The life of Man, viewed outwardly, is but a small thing in comparison with the
forces of Nature. The slave is doomed to worship Time and Fate and Death,
because they are greater than anything he finds in himself, and because all his
thoughts are of things which they devour. But, great as they are, to think of
them greatly, to feel their passionless splendour, is greater still. And such
thought makes us free men; we no longer bow before the inevitable in Oriental
subjection, but we absorb it, and make it a part of ourselves. To abandon the
struggle for private happiness, to expel all eagerness of temporary desire, to
burn with passion for eternal things--this is emancipation, and this is the
free man's worship. And this liberation is effected by a contemplation of Fate;
for Fate itself is subdued by the mind which leaves nothing to be purged by the
purifying fire of Time.
United with his fellow-men by the strongest of all ties, the tie of a common
doom, the free man finds that a new vision is with him always, shedding over
every daily task the light of love. The life of Man is a long march through the
night, surrounded by invisible foes, tortured by weariness and pain, towards a
goal that few can hope to reach, and where none may tarry long. One by one, as
they march, our comrades vanish from our sight, seized by the silent orders of
omnipotent Death. Very brief is the time in which we can help them, in which
their happiness or misery is decided. Be it ours to shed sunshine on their
path, to lighten their sorrows by the balm of sympathy, to give them the pure
joy of a never-tiring affection, to strengthen failing courage, to instil faith
in hours of despair.
Let us not weigh in grudging scales their merits and demerits, but let us think
only of their need--of the sorrows, the difficulties, perhaps the blindnesses,
that make the misery of their lives; let us remember that they are
fellow-sufferers in the same darkness, actors in the same tragedy as ourselves.

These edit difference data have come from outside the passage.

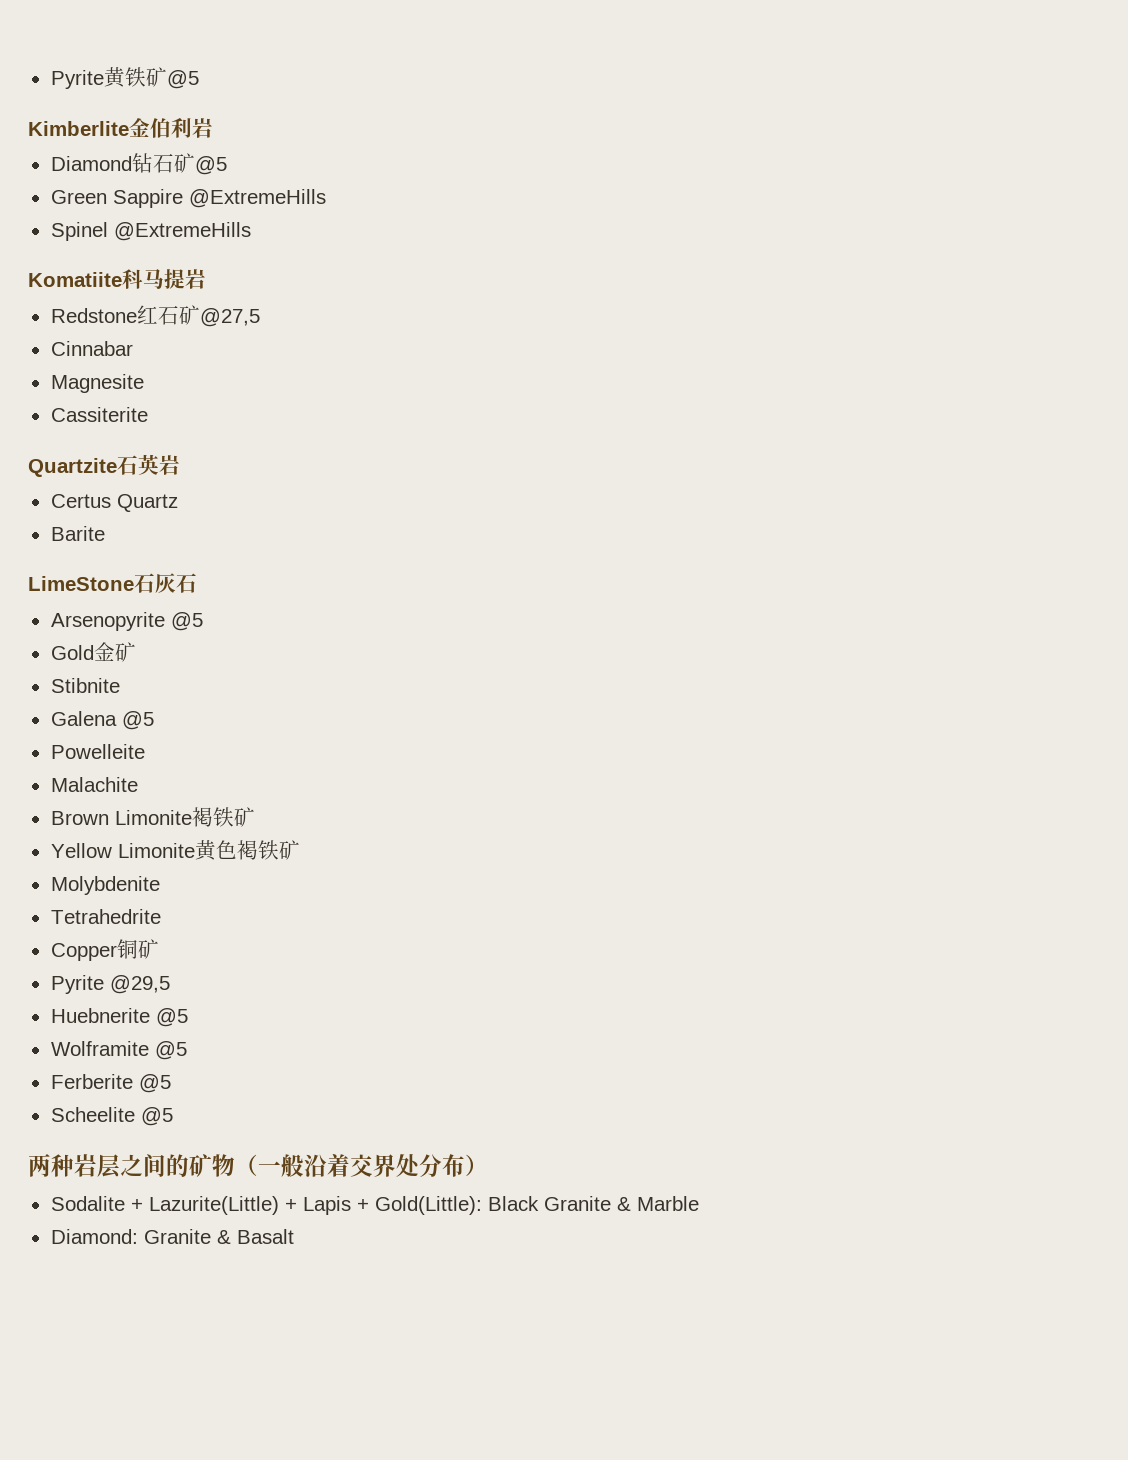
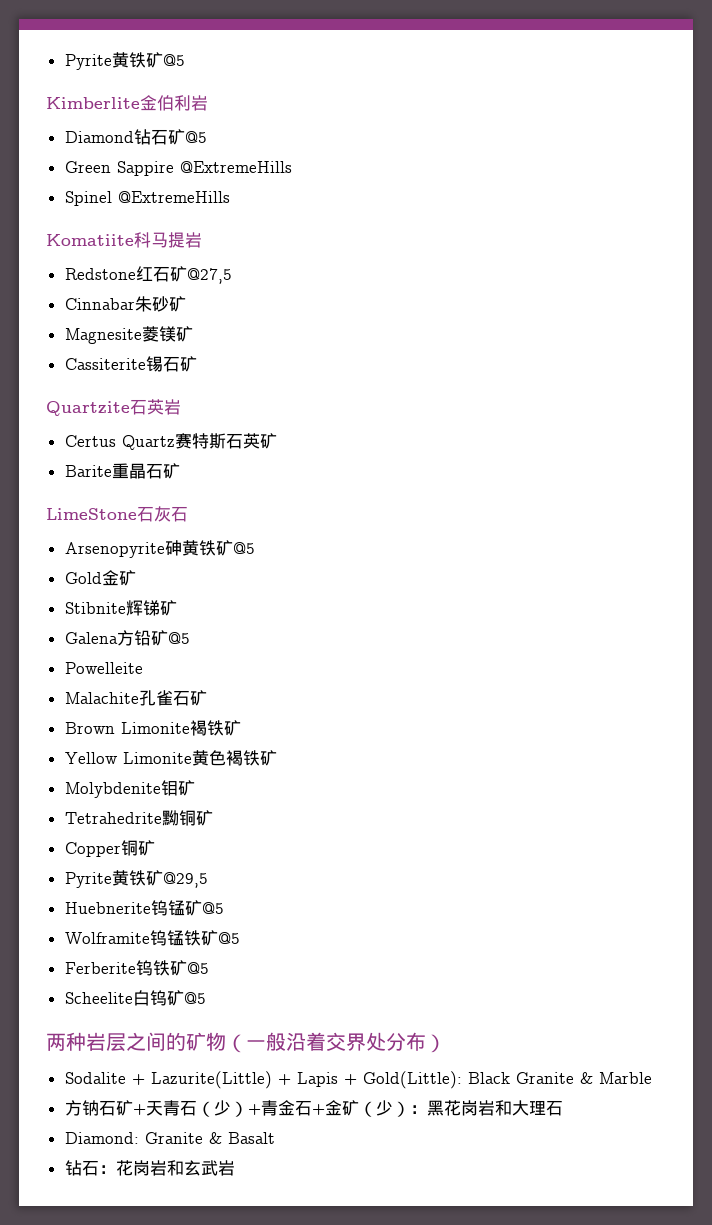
(133, 348) none -> [134,296,186,312] 朱砂矿
(144, 383) none -> [141,326,193,342] 菱镁矿
(148, 414) none -> [145,356,197,372] 锡石矿
(178, 503) none -> [174,433,277,449] 赛特斯石英矿
(105, 533) none -> [111,463,180,479] 重晶石矿
(165, 621) none -> [164,540,233,556] 砷黄铁矿
(120, 685) none -> [125,600,177,616] 辉锑矿
(117, 718) none -> [116,630,168,646] 方铅矿
(138, 784) none -> [138,690,207,706] 孔雀石矿
(160, 885) none -> [160,780,195,796] 钼矿
(161, 916) none -> [161,810,213,826] 黝铜矿
(104, 984) none -> [111,870,163,886] 黄铁矿
(150, 1015) none -> [150,900,202,916] 钨锰矿
(149, 1048) none -> [149,930,218,946] 钨锰铁矿
(133, 1081) none -> [135,960,187,976] 钨铁矿
(135, 1114) none -> [132,990,184,1006] 白钨矿
(699, 1203) none -> [64,1100,563,1117] // 方钠石矿+天青石（少）+青金石+金矿（少）：黑花岗岩和大理石
(294, 1236) none -> [64,1160,235,1176] // 钻石：花岗岩和玄武岩

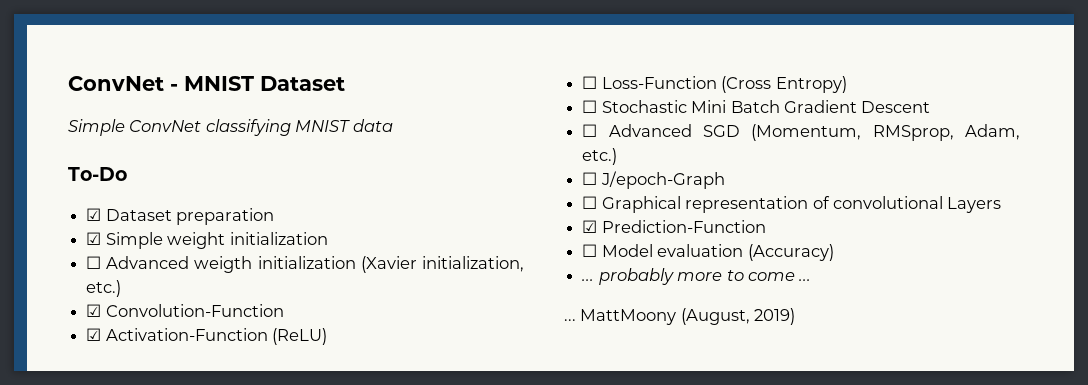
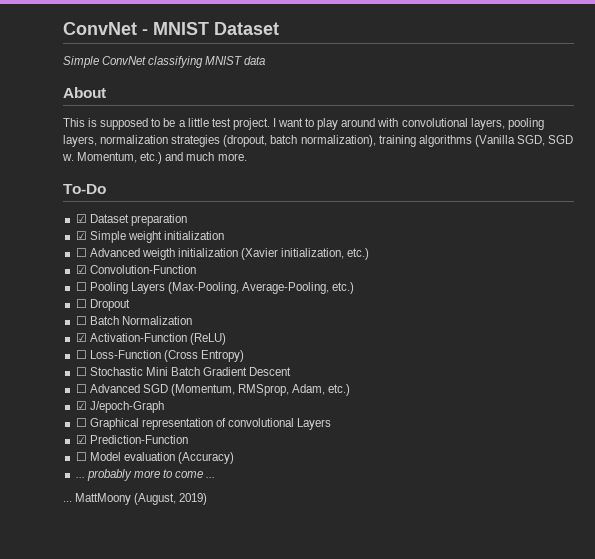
(393, 125) none -> [63,87,106,98] [63,118,544,130] [63,135,574,147] [62,152,247,164] // About // This is supposed to be a little test project. I want to play around with convolutional layers, pooling layers, normalization strategies (dropout, batch normalization), training algorithms (Vanilla SGD, SGD w. Momentum, etc.) and much more.
(284, 310) none -> [75,282,355,294] [75,299,130,311] [75,316,192,325] // ☐ Pooling Layers (Max-Pooling, Average-Pooling, etc.) // ☐ Dropout // ☐ Batch Normalization
[582,172,598,185] ☐ -> [75,401,87,410] ☑

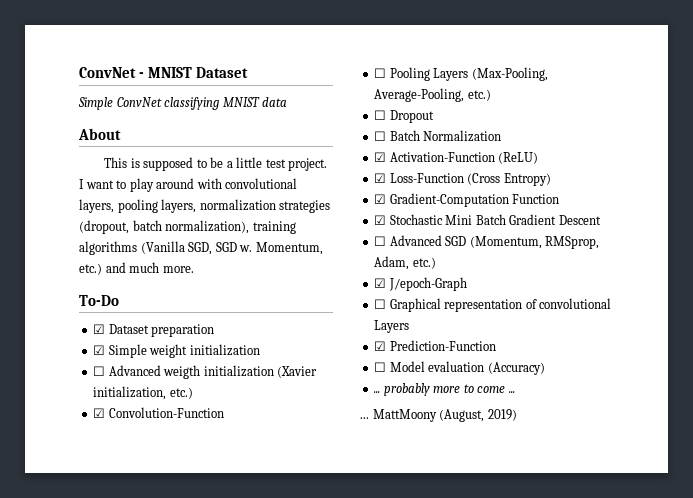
[75,350,87,359] ☐ -> [374,173,387,183] ☑
[75,367,87,376] ☐ -> [374,193,560,207] [374,215,387,225] ☑ Gradient-Computation Function // ☑

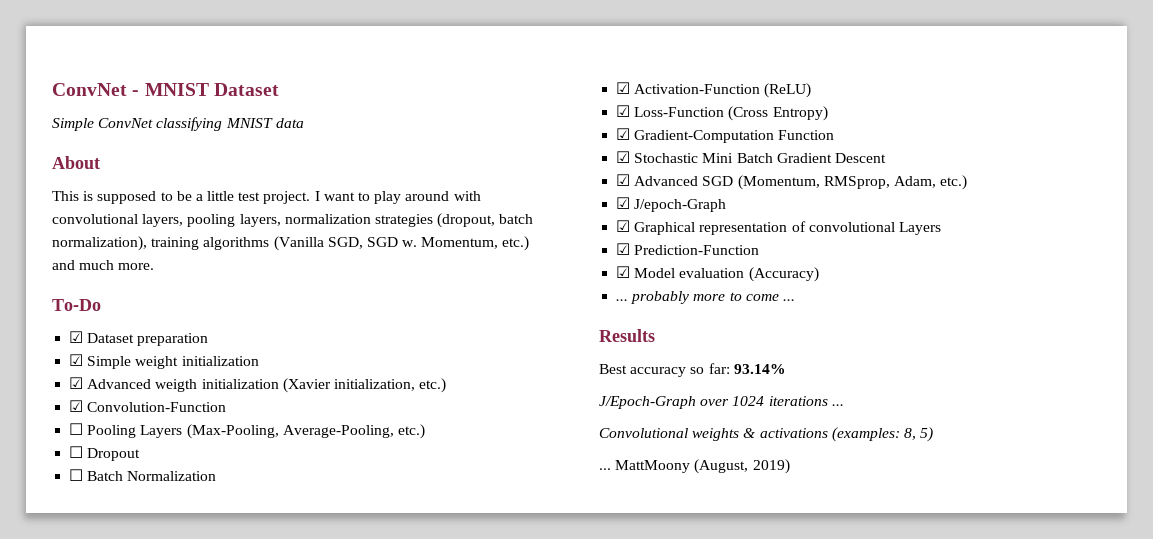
[93,366,106,376] ☐ -> [69,377,84,389] ☑
[374,236,387,246] ☐ -> [616,174,631,186] ☑
[374,299,387,309] ☐ -> [616,220,631,232] ☑
[374,362,387,372] ☐ -> [616,266,631,278] ☑
(515, 392) none -> [599,329,655,342] [599,363,786,377] [599,396,844,409] [599,427,934,442] // Results // Best accuracy so far: 93.14% // J/Epoch-Graph over 1024 iterations ... // Convolutional weights & activations (examples: 8, 5)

And so, when their day is over, when their good and their evil have become
eternal by the immortality of the past, be it ours to feel that, where they
suffered, where they failed, no deed of ours was the cause; but wherever a
spark of the divine fire kindled in their hearts, we were ready with
encouragement, with sympathy, with brave words in which high courage glowed.
Brief and powerless is Man's life; on him and all his race the slow, sure doom
falls pitiless and dark. Blind to good and evil, reckless of destruction,
omnipotent matter rolls on its relentless way; for Man, condemned to-day to
lose his dearest, to-morrow himself to pass through the gate of darkness, it
remains only to cherish, ere yet the blow falls, the lofty thoughts that
ennoble his little day; disdaining the coward terrors of the slave of Fate, to
worship at the shrine that his own hands have built; undismayed by the empire
of chance, to preserve a mind free from the wanton tyranny that rules his
outward life; proudly defiant of the irresistible forces that tolerate, for a
moment, his knowledge and his condemnation, to sustain alone, a weary but
unyielding Atlas, the world that his own ideals have fashioned despite the
trampling march of unconscious power.